OSU Extension Center tries its hand at hemp
When the 2018 Farm Bill was passed, many were eager to take advantage of the relaxed hemp regulations inscribed within it.
Hemp quickly became a crop of interest locally, with exceptional soil and climate for growing the plant. Now, Oregon State University's Southern Oregon Research and Extension Center in Central Point is trying its hand at the crop.
Director Richard Roseberg presented the project plans to grow and research hemp at the Jackson County Commissioners meeting on Tuesday, saying that Oregon cannabis is expected to be a $1 billion crop in 2019. That outpaces any other crop, and as a major research institution, OSU intends to get ahead of it.

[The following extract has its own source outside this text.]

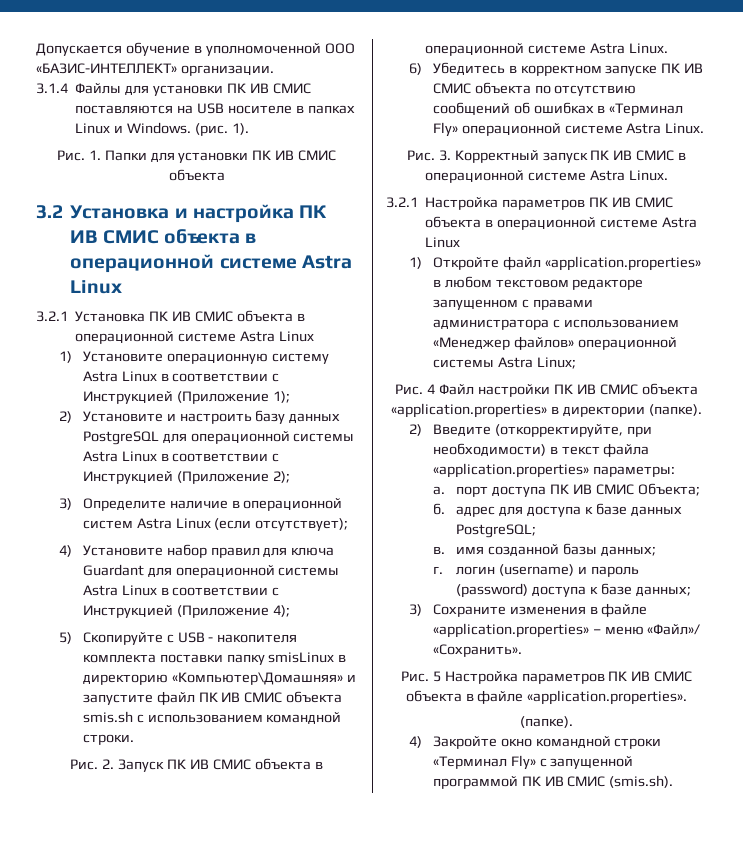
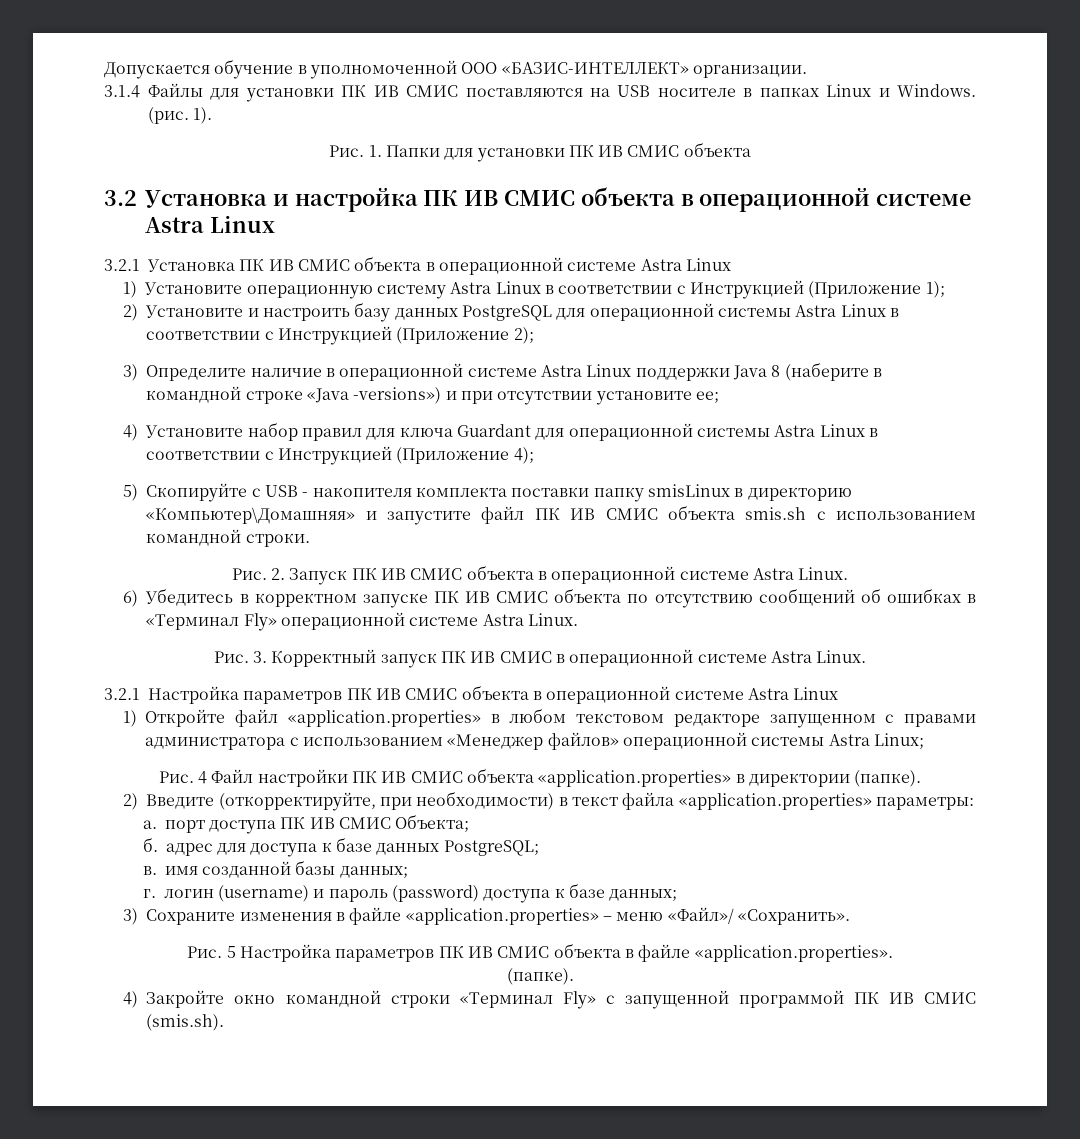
- 3) Определите наличие в операционной систем Astra Linux (если отсутствует);
+ 3) Определите наличие в операционной системе Astra Linux поддержки Java 8 (наберите в командной строке «Java -versions») и при отсутствии установите ее;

"Our latitude, our climate, our day length, our soils - this is quite frankly an excellent region for this species of plant to grow," Roseberg said.
Some challenges remain. With widespread hemp production so new, the regulatory infrastructure is lacking. The 2018 Farm Bill calls for seed certification, yet there is not currently a U.S. seed-certifying agency, so OSU would have to get certified seeds from other countries in the meantime.
Roseberg admits that OSU also has little practical experience growing the plant, so the research would begin by relying heavily on existing literature from elsewhere.
Nevertheless, they plan to move forward quickly, beginning the project's initial phases in the coming weeks. They plan to exclusively focus on growing the crop, rather than any form of processing. In doing so, the researchers hope to answer questions and help steer the inevitable onset of a major local industry.